How to complete this task → The line that contains "[116,821,138,836] 11: ->" marks the start. Output it and all remaining lines exactly, through the final line of the listing.
○ ○ ○ ○ ○ ○ ○
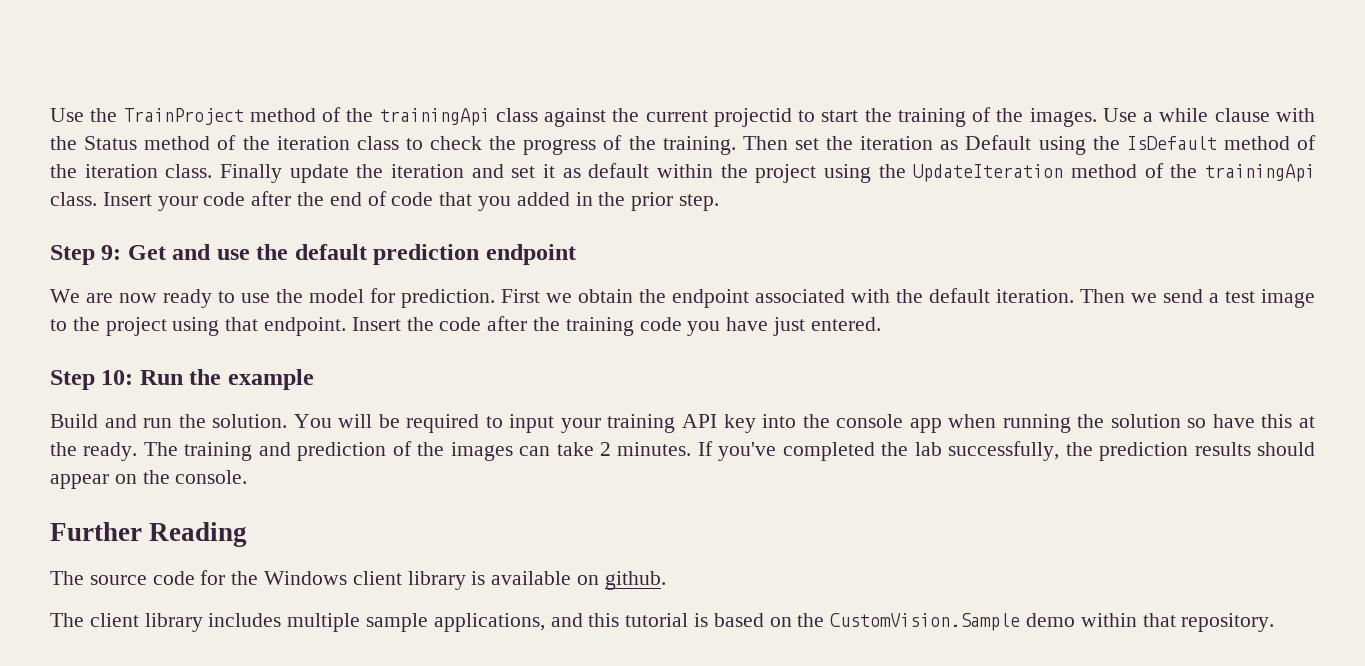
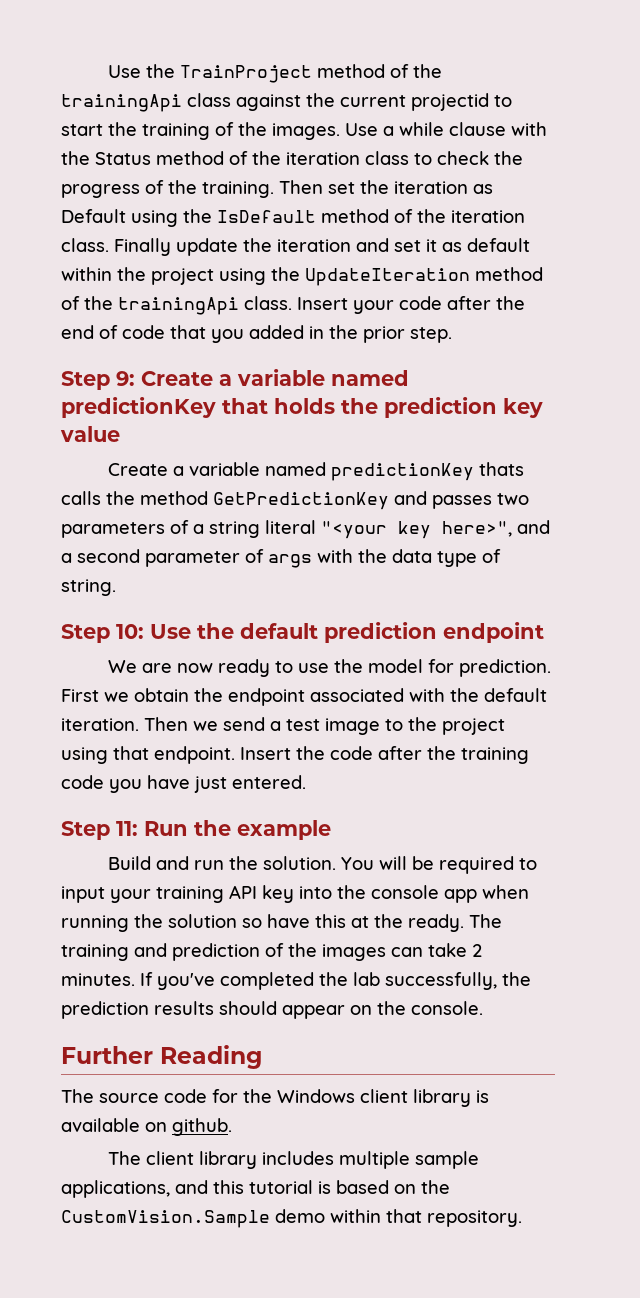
[127,244,250,260] Get and use -> [141,369,409,386] [61,397,543,418] [60,426,120,442] [108,462,525,481] [61,491,529,510] [61,520,550,539] [61,549,501,568] [61,579,116,596] [61,624,191,643] Create a variable named predictionKey that holds the prediction key value // Create a variable named predictionKey thats calls the method GetPredictionKey and passes two parameters of a string literal "<your key here>", and a second parameter of args with the data type of string. // Step 10: Use
[101,370,134,385] 10: -> [116,821,138,836] 11:

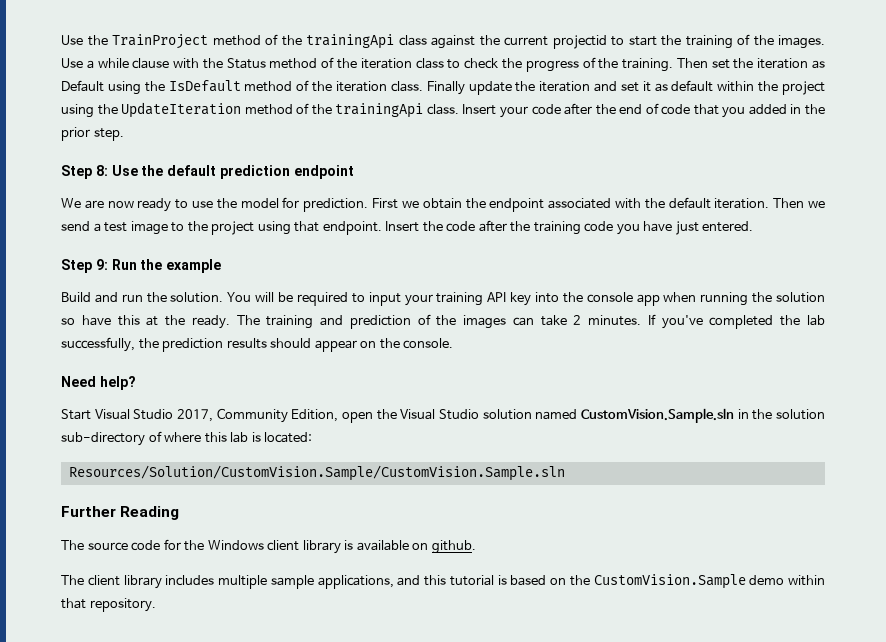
[116,369,409,386] [61,397,543,418] [60,426,120,442] [108,462,525,481] [61,491,529,510] [61,520,550,539] [61,549,501,568] [61,579,116,596] [61,624,144,643] 9: Create a variable named predictionKey that holds the prediction key value // Create a variable named predictionKey thats calls the method GetPredictionKey and passes two parameters of a string literal "<your key here>", and a second parameter of args with the data type of string. // Step 10: -> [95,165,108,176] 8:
[116,821,138,836] 11: -> [95,259,108,270] 9:
(483, 1008) none -> [61,376,136,390] [61,408,825,423] [61,431,313,446] [68,465,565,481] // Need help? // Start Visual Studio 2017, Community Edition, open the Visual Studio solution named CustomVision.Sample.sln in the solution sub-directory of where this lab is located: // Resources/Solution/CustomVision.Sample/CustomVision.Sample.sln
○ ○ ○ ○ ○ ○ ○
Response to this task →
[116,821,138,836] 11: -> [95,259,108,270] 9:
(483, 1008) none -> [61,376,136,390] [61,408,825,423] [61,431,313,446] [68,465,565,481] // Need help? // Start Visual Studio 2017, Community Edition, open the Visual Studio solution named CustomVision.Sample.sln in the solution sub-directory of where this lab is located: // Resources/Solution/CustomVision.Sample/CustomVision.Sample.sln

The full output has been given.